Informational cascades are most likely to be formed in the absence of reliable information and when followers are not subject to severe and certain penalty from threatened vested interests (cf. Private Truths and Public Lies.). The most common examples are garment fashions (remember bell-bottom pants?) that come and go in rapid successions. Here the vested interests (namely fashion designers and garment manufacturers) are in favor of fast changing fads that encourage consumers to change their wardrobes constantly. Fashion cascades illustrate how easy it is for innocent victims to be swept along with fashions that obviously accentuate their body defects.
Because informational cascades are built not on informed individual decisions, the sequence of adoptions or rejection of the first movers determines whether there is a cascade and the direction of the cascade. The imputed reputation of the first movers is also critical whether a cascade results. That explains why celebrities from one unrelated field are often hired at great expenses to promote a product that they may not even consume.

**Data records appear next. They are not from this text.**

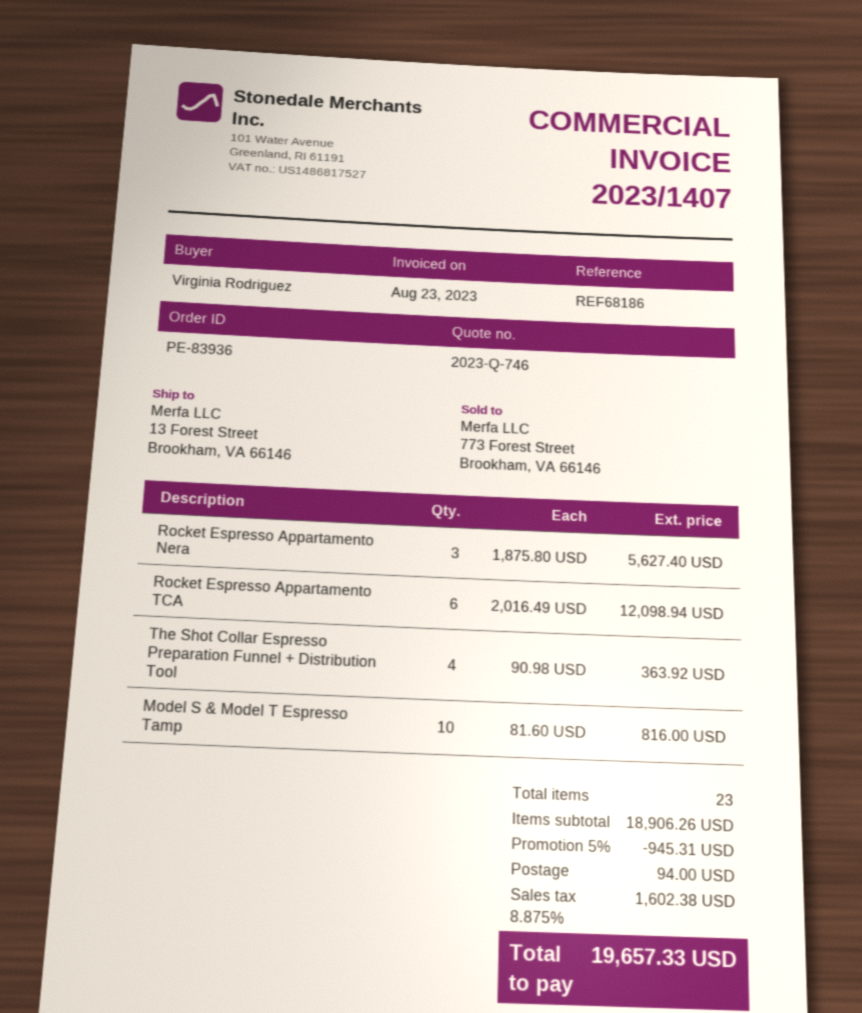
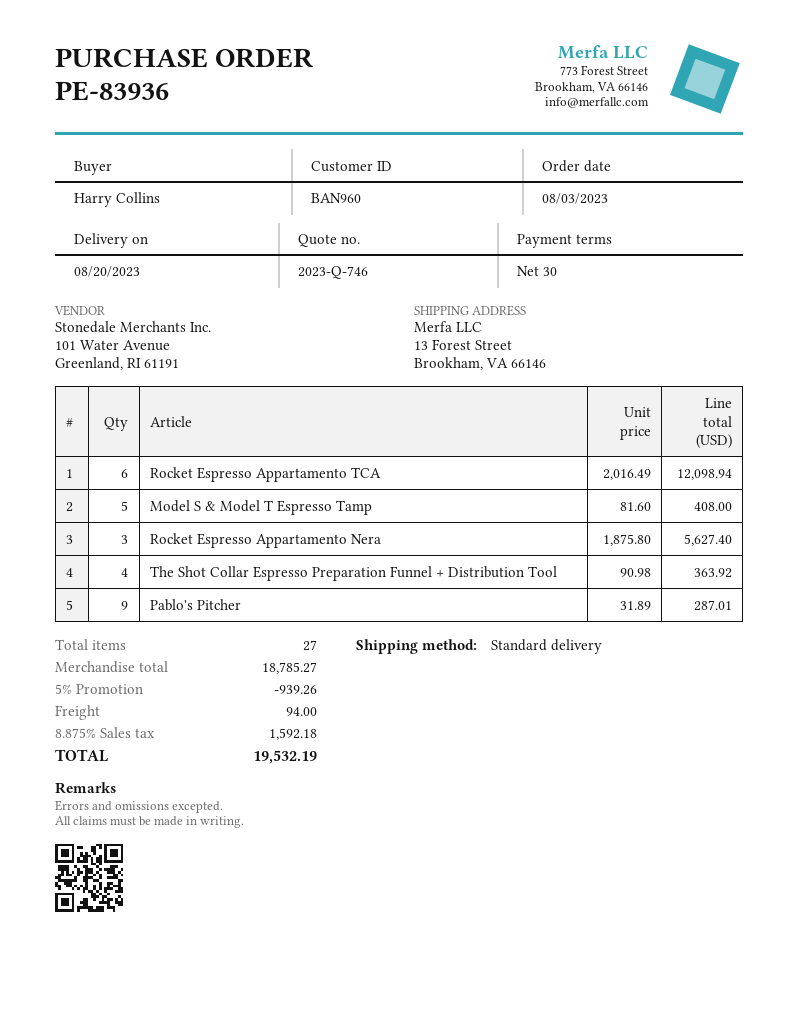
ordered by: Virginia Rodriguez -> Harry Collins
Model S & Model T Espresso Tamp: 10 x 81.60 = 816.00 -> 5 x 81.60 = 408.00
Pablo's Pitcher: none -> 9 x 31.89 = 287.01
total quantity: 23 -> 27
subtotal: 18906.26 -> 18785.27
discount: 5% = 945.31 -> 5% = 939.26
tax: 8.875% = 1602.38 -> 8.875% = 1592.18
total: 19657.33 -> 19532.19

Since people in an informational cascade are not very sure that the cascade is correct in the first place, they shift their allegiance at the slightest provocation. This provocation could be in the form of public information disseminated by a trusted source. Such a reversal may not be possible if habituation or addiction sets in after joining an informational cascade. For example, teenagers might have started smoking because it is fashionable to smoke. But once they get addicted to smoking, they may not be chemically able to kick the habit even in the face of incontrovertible health warnings from the U.S. Surgeon General.
- Hirshleifer D. “The blind leading the blind,” in Tommasi M. & Ierulli, K. ed. 1995. The New Economics of Human Behavior. Cambridge University Press.